- ¿Me puedo ir con vos,
papá? ¿Me podés llevar?
- No, no, querida.
-Yo no salgo más de acá, no ?
-Tu vida depende de Camps y Etchecolatz.
- ¿Quiénes son?
-Dos hijos de puta. Etchecolatz fue subalterno mío y
le metí un sumario por chorro. Anda vociferando: “Que venga Moler a pedir por
su hija…!” [1]
Este diálogo entre un padre y una hija transcurre
durante el terrorismo de estado que asoló la Argentina entre 1976 y 1983. La hija –Emilce Moler- es una de las
sobrevivientes de La Noche de los Lápices, ese conjunto de sucesos entramados
para dar cuenta, como dice la historiadora Sandra Raggio, de “una serie de
secuestros en un lapso preciso, un grupo de víctimas con características
comunes –edad, situación educativa, lugar de residencia, historia previa- y un
mismo móvil represivo”[2]. Por su parte, Miguel Etchecolatz -ex
comisario muerto en prisión que, al frente de la Dirección General de Investigaciones de
la Policía Bonaerense dirigida por Ramón Camps, tuvo a su cargo no menos de
veinte centros clandestinos de detención-, era el dueño del cuaderno
donde figura como contacto Victoria Villarruel, la militante pro impunidad que hoy
acompaña a Javier Milei en la fórmula presidencial.
En su libro “La Larga noche de los Lápices” –prologado
por Martín Granovsky- Emilce relata: “En la madrugada del 17 de septiembre de
1976, hombres armados y encapuchados que se identificaron como del Ejército
Argentino me secuestraron de la casa de mis padres(…) Yo tenía diecisiete años,
era estudiante de quinto año del Bachillerato de Bellas Artes de la ciudad de
La Plata y militante de la Unión de Estudiantes Secundarios ( UES)”[3]. Emilce estuvo
detenida-desaparecida por un lapso de seis meses, luego presa en la cárcel de
Villa Devoto y posteriormente bajo un régimen de libertad vigilada hasta los
veinte años de edad. En su relato, Moler agrega que en aquella jornada fueron
también secuestrados diez estudiantes de colegios secundarios. De ellos, seis
continúan desaparecidos: Claudia Falcone, María Clara Ciocchini, Claudio de
Acha, Francisco Lopez Muntaner, Daniel Racero y Horacio Ungaro.
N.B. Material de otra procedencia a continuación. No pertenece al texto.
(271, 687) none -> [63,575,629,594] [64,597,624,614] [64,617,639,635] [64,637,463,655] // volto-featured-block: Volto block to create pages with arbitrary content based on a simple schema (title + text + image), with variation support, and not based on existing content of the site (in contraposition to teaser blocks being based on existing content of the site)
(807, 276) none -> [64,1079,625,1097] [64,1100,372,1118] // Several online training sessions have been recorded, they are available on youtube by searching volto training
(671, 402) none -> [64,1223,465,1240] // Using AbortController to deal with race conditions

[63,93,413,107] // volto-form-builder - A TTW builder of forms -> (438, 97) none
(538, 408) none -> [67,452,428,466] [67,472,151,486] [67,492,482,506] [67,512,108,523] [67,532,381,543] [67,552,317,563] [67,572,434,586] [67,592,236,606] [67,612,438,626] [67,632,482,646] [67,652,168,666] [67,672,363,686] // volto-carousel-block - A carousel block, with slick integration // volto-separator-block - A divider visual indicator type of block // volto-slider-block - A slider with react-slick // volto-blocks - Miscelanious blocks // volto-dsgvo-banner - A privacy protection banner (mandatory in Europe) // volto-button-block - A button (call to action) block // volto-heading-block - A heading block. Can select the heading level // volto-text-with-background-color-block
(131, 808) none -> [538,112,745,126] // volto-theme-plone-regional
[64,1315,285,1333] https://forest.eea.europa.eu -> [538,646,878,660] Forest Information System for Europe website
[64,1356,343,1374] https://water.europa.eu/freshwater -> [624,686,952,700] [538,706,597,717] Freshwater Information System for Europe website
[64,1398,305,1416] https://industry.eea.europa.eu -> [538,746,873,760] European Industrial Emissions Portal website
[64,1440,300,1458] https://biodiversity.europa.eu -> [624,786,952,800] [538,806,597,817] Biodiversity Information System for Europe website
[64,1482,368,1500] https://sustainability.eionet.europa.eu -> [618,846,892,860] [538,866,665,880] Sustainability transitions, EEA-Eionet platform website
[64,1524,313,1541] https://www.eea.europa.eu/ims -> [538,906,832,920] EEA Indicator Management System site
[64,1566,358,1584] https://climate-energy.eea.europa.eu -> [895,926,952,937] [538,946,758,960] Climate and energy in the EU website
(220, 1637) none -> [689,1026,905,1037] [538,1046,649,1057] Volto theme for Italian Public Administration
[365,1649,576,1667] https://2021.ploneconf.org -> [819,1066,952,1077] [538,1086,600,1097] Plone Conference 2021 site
Por su parte,
tras años de detención en centros clandestinos y cárceles fueron liberados
Gustavo Calotti, Pablo Díaz, Patricia Miranda y la propia Emilce, quien
precisa: “ Casi todos teníamos militancia política , la mayoría en la UES , y
un año antes, en la Primavera de 1975 habíamos participado en una marcha para
pedir por el Boleto Estudiantil Secundario, entre muchísimas otras actividades
políticas, Más tarde, en 1976, ya bajo la dictadura, seguimos militando y
organizamos algunos actos de oposición”[4].
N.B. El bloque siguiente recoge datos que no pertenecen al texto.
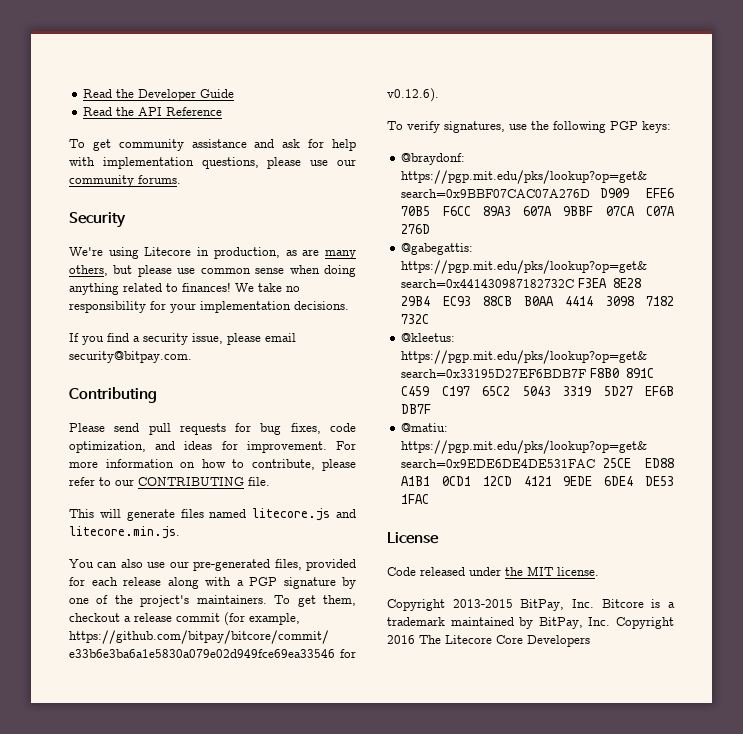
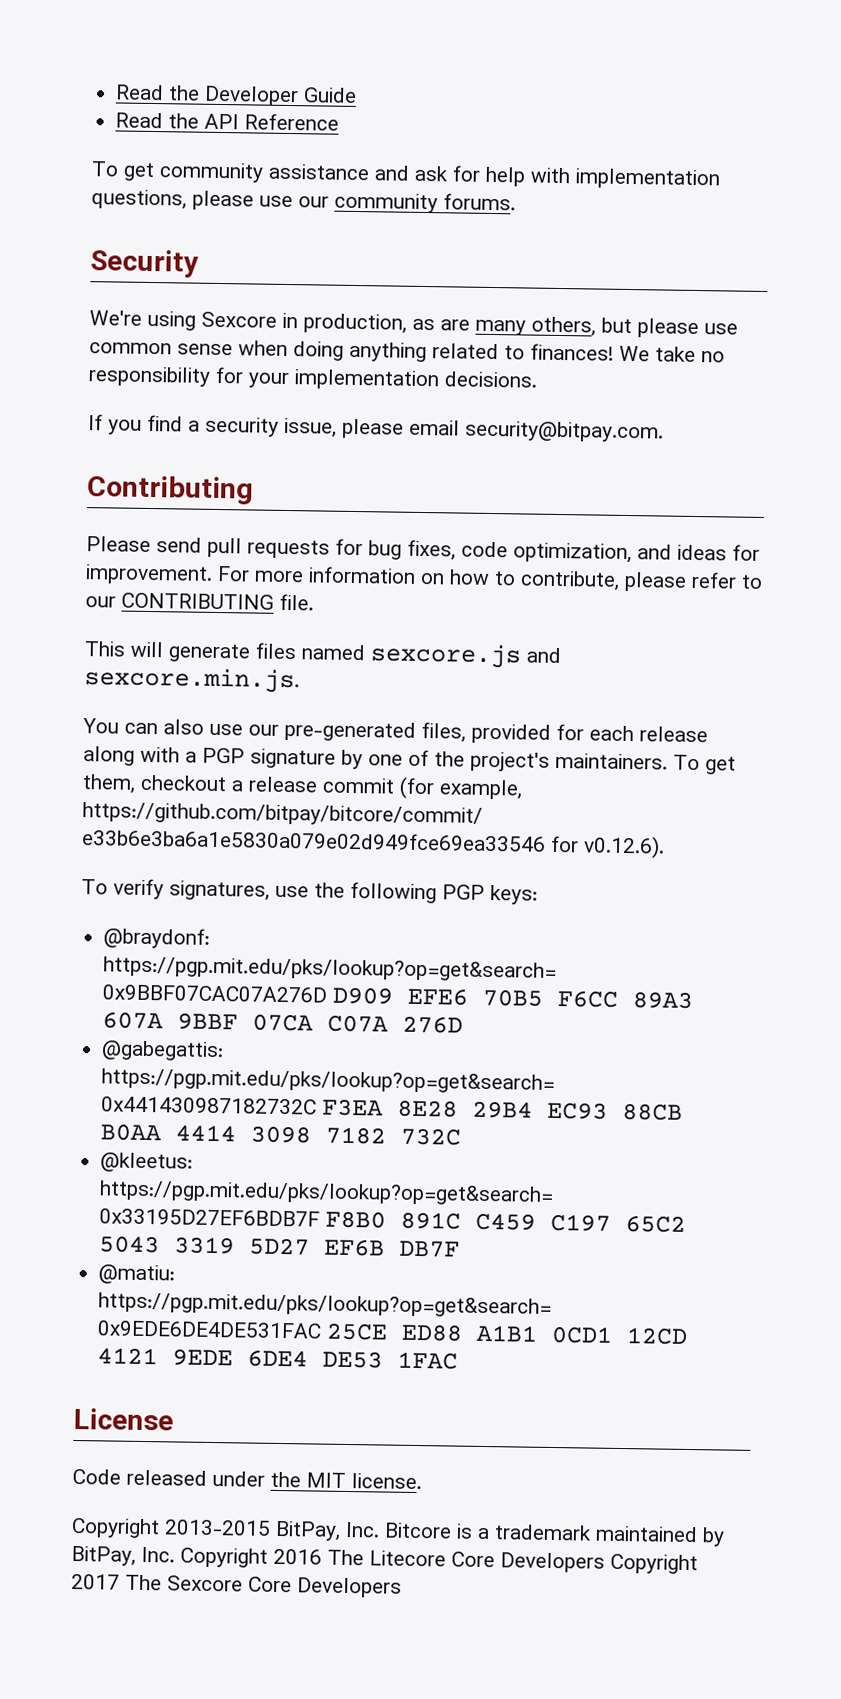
[144,247,192,256] Litecore -> [201,311,277,328] Sexcore
[252,508,356,521] [69,526,180,539] litecore.js and litecore.min.js. -> [370,643,561,669] [84,667,300,694] sexcore.js and sexcore.min.js.
(590, 641) none -> [610,1553,698,1575] [71,1573,402,1598] Copyright 2017 The Sexcore Core Developers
En su libro, Emilce alterna pasajes entrañables de su
infancia y adolescencia, con estremecedores testimonios de la barbarie y el
brutal atropello a los derechos humanos que hoy algunos pretenden negar:
“- Nada-, le respondí al juez Reboredo.
–Le reitero: ¿En una semana que estuvo en el centro
clandestino denominado Arana no le suministraron ninguna comida?
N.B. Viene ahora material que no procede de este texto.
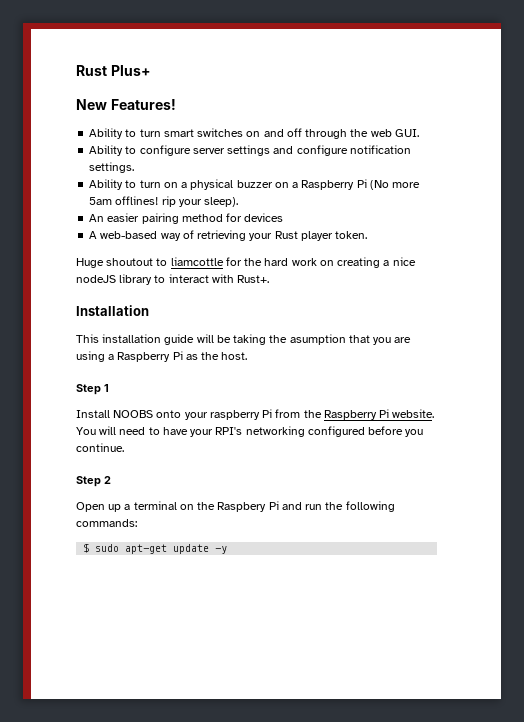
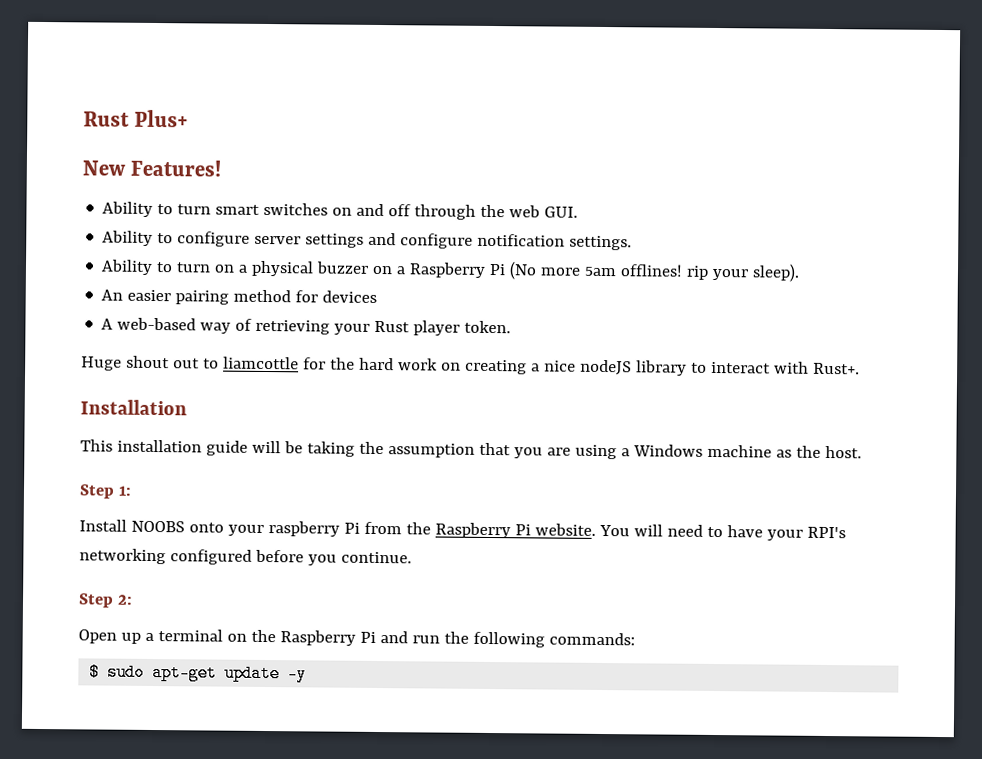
[106,258,154,266] shoutout -> [125,355,200,369] shout out
[289,334,346,345] asumption -> [387,443,475,458] assumption
[117,351,183,362] Raspberry Pi -> [632,444,772,458] Windows machine
[104,384,109,392] 1 -> [117,485,132,496] 1:
[104,476,111,484] 2 -> [116,594,133,605] 2:
[217,502,267,512] Raspbery -> [279,630,356,646] Raspberry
–Exacto. Me daban agua, pero mis compañeras de celda,
Hilda y Ana, me previnieron que no tomara líquido después de la tortura porque
me iba a hacer muy mal, por la electricidad. Después de varios días intentaron
darme algo sólido. Fue el 21 de septiembre, nos sacaron a una especie de patio
(…). Querían que ´festejáramos’ el día de la Primavera. Nos hicieron sentar en
el piso y nos pedían que cantáramos. Yo apenas podía sostenerme. (…)
-¿Y cuándo volvió a comer? –continuó el juez, a cargo
del Juicio por la Verdad, en la ciudad de La Plata.
-Después de más de diez días”[5].
Por si fuera poco, vale agregar que durante su encierro
como detenida desaparecida en diversos centros clandestinos, esta actual militante
por los derechos humanos que hoy es doctora en Boingeniería permaneció con los
ojos vendados y sus manos atadas. Años después, junto con su padre –ese mismo
que citamos al comienzo de estas líneas- retirado de la policía científica en
el área de dactiloscopia en 1973, Emilce trabajó en el análisis de las huelas
dactilares que permitieron la identificación positiva de una mujer primero y de
su hijo después: Manuel Gonçalves, uno de los
133 nietos restituidos.
El terrorismo de estado que padeció nuestro país es la
página más oscura de nuestra historia. Las treinta mil personas desaparecidas y
los cientos de niños y niñas apropiados que aún no recuperaron su identidad constituyen
un agujero en el entramado social cuyas consecuencias seguiremos sufriendo por
décadas. Es que el Nombre, ese nudo
por el cual una comunidad adquiere la dignidad de tal, supone el reconocimiento
del Otro como condición para que la convivencia sea posible. De esta forma, si
la finitud es nuestra condición existencial, la imposibilidad del duelo que los
genocidas implementaron con su plan de exterminio no fue la respuesta puntual a
ningún grupo sedicioso o insurrecto sino la materialización de un proyecto que
buscó aniquilar las bases simbólicas por las cuales esta nación alguna vez dejó
de ser una colonia.
De allí que la gesta de Memoria, Verdad y Justicia sea
la brújula con la cual toda lucha por el bienestar de nuestro pueblo debe guiarse.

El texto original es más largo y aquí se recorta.